[[ Available data, beginning ]]

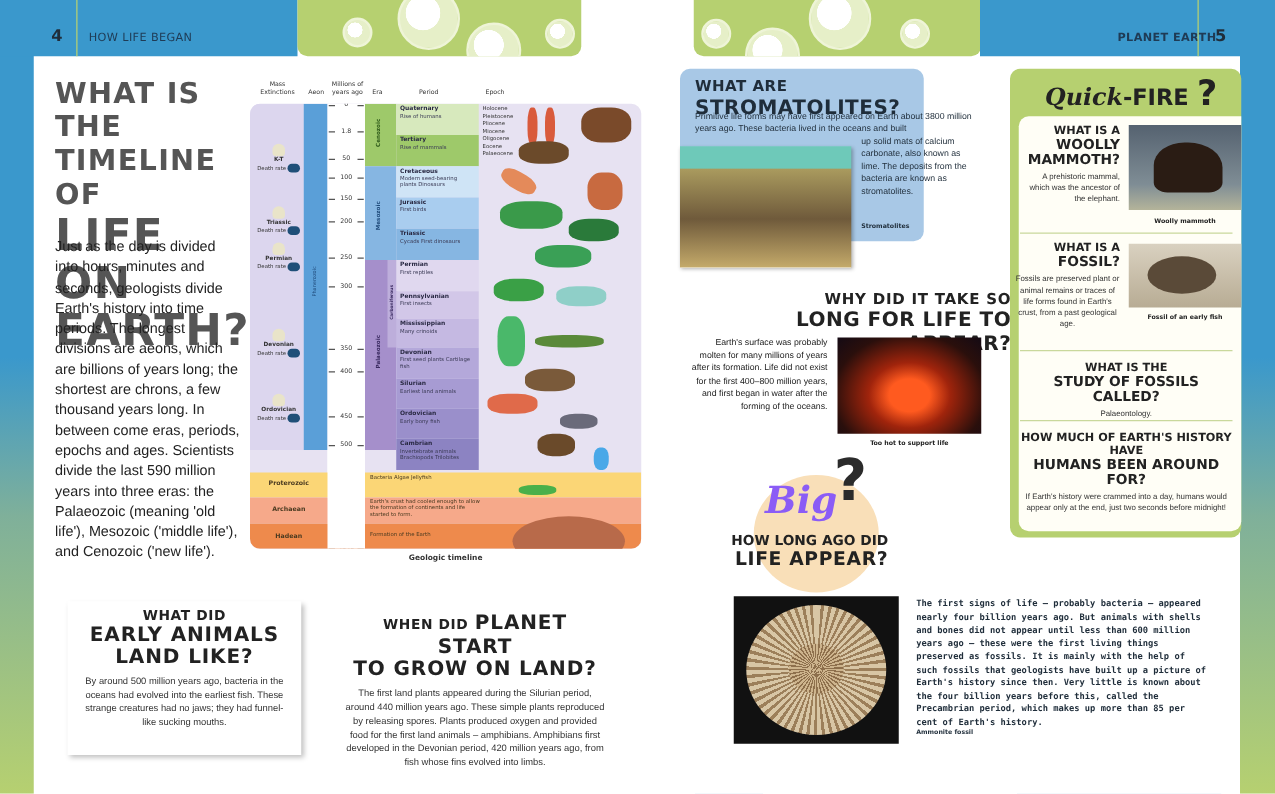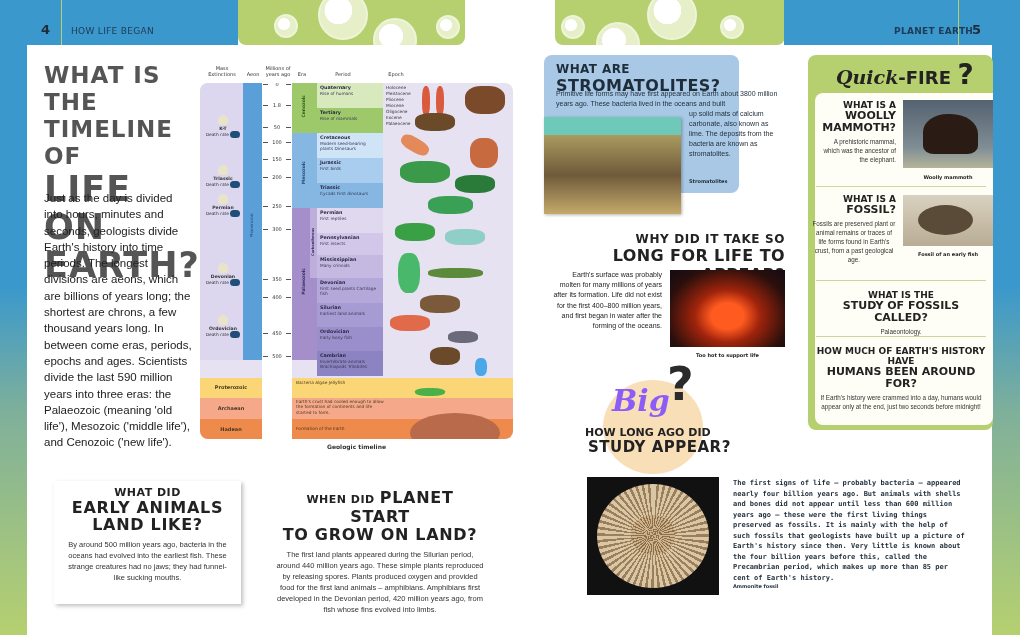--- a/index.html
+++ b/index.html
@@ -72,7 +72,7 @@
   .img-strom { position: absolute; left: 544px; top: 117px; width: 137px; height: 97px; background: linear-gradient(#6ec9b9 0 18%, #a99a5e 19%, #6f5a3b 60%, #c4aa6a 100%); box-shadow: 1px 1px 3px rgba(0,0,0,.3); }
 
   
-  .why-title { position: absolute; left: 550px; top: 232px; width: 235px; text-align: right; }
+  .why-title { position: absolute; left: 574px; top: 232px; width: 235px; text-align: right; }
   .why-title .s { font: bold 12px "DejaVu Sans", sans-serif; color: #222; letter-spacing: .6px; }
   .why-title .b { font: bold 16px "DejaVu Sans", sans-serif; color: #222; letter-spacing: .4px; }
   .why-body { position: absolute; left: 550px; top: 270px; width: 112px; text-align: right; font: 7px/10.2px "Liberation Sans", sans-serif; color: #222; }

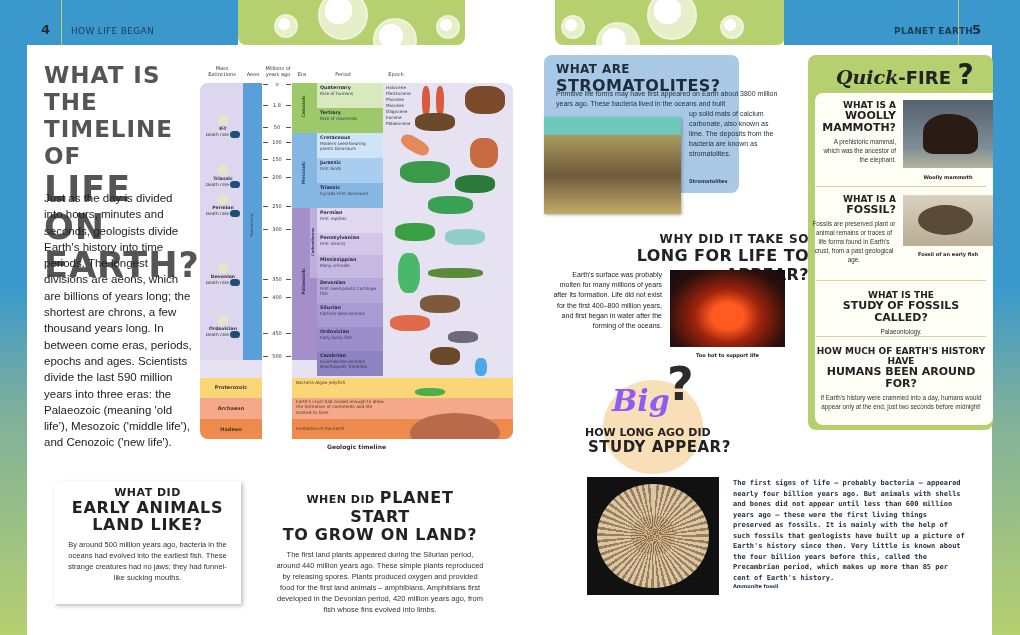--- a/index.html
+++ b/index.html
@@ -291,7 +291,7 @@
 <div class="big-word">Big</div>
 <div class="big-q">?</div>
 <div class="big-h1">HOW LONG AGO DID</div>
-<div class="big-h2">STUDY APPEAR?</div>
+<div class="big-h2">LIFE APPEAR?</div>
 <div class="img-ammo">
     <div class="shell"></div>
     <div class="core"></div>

[[ Available data, end ]]

▶ _Brief_
Your response should contain each line of the entries above that holds the string "spacing".

▶ _Reply to the exercise_
   .why-title .s { font: bold 12px "DejaVu Sans", sans-serif; color: #222; letter-spacing: .6px; }
   .why-title .b { font: bold 16px "DejaVu Sans", sans-serif; color: #222; letter-spacing: .4px; }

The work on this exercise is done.